The 1619 Project is by and large loathed and rejected by the broader society of American history academia. Even those who would be the most historiographically inclined to defend it (liberal revisionists) think it's a garbage piece will little actual value as a piece of historical inquiry. As a historian I think it's a shame, albeit not a particularly surprising one, that yet another sensationalist piece of liberal history conducted by amateur historians with little concern for the historical method of inquiry has come to dominate the conversation.

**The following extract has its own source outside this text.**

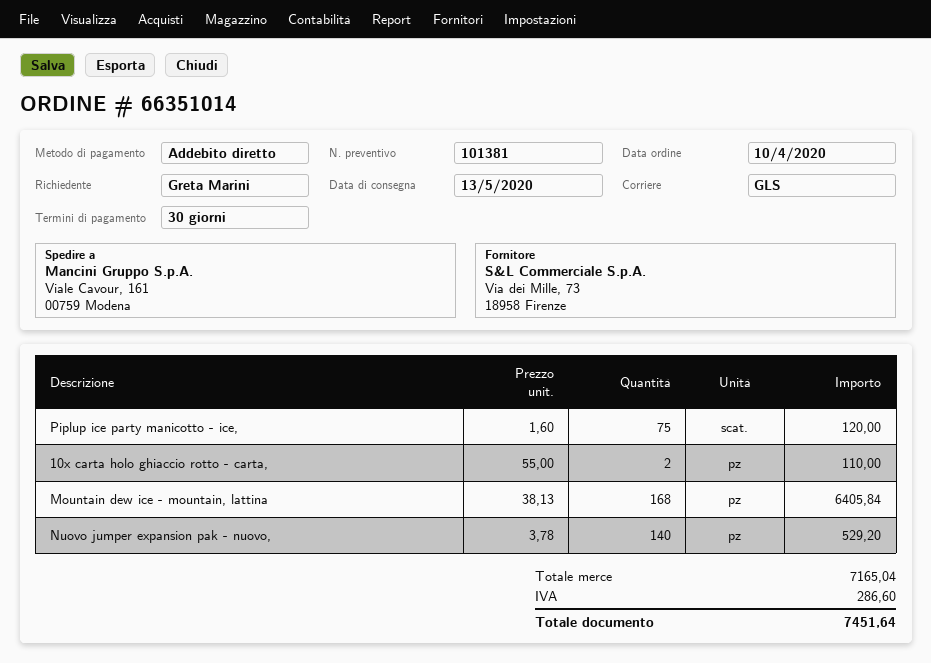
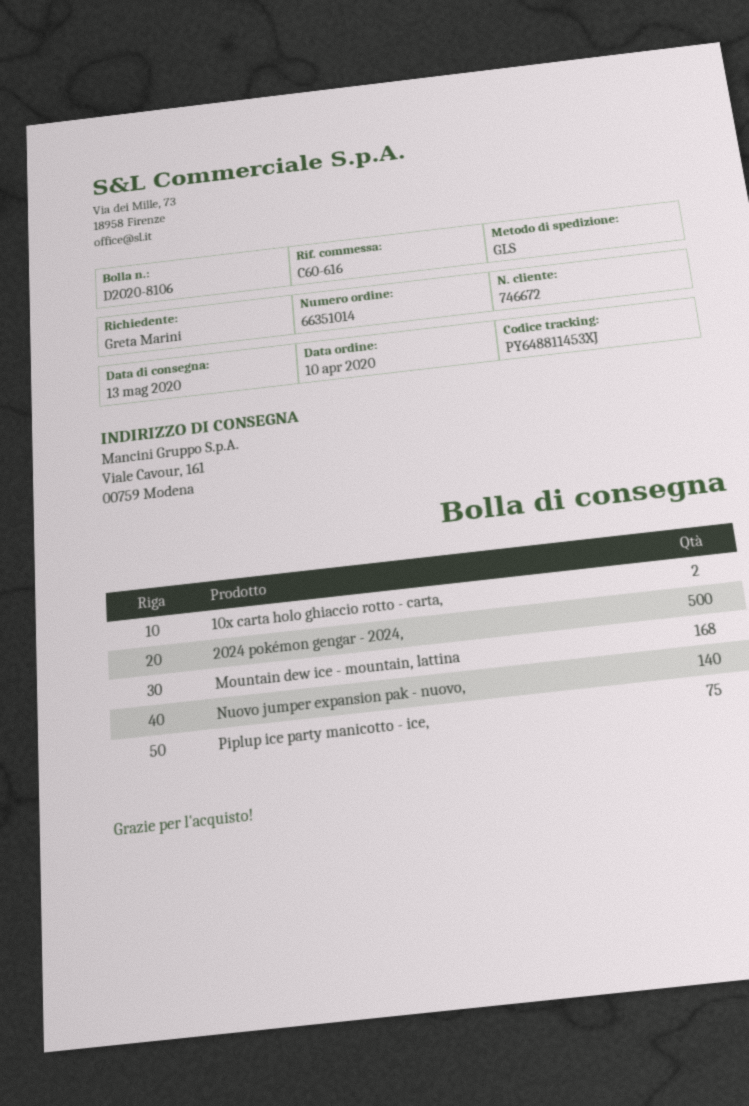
2024 pokémon gengar - 2024,: none -> 500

It's frankly frustrating this keeps happening. I'm tired of having the same conversations over and over and over again. To an extent I blame liberal (in the historiographical sense) academics, professors, and their grad student foot soldiers for doing this. The academics for enabling it when they know it's trash, and their lackeys for falling for it hook, line and sinker. The venn diagram of history students taken in with whig ideology and history students who still read the failing New York Times is a circle. These kids suck. And I don't have the patience to listen some lily-white private school kid reading about Charlemagne on daddy's money tell me every other month about "how we need to rethink whiteness" or recognize "the integral role white supremacy plays in American history". It's not that I disagree with those concepts in a vacuum, and I think both are vital conversations to have in the study of American history. But it does get a little tiresome when it's advocates are always amateurs with only a shallow understanding of the historical method, like the journalists who wrote the 1619 Project.
It's just straight up bad history. It's equally distressing to me that the majority of the criticisms of the 1619 Project in this thread have been on the basis that it is "anti-American". Are y'all really that f##king soft? Do you expect histories to just be a glorification of the United States? Is every history book supposed to further confirm your romantic, and misguided notion that the United States is a uniquely moral and benevolent country? If so then I'd recommend School House Rock, leave the serious historical inquiry to the folks not as blinded by their emotions. Snowflakes the lot of you.
The fundamental issue with the 1619 Project isn't that it's "anti-American". Jesus. It's the fact that its methodology is sloppy, its primary sources are few and cherrypicked, and that its conclusions require too many assumptions to hold water.
I don't believe for a second that OSR has actually read it.
What's wrong with whiggery? Are you some sort of tory absolutist?
Worse yet, I'm a digger.
Hell yes! The only good guys in the english civil war.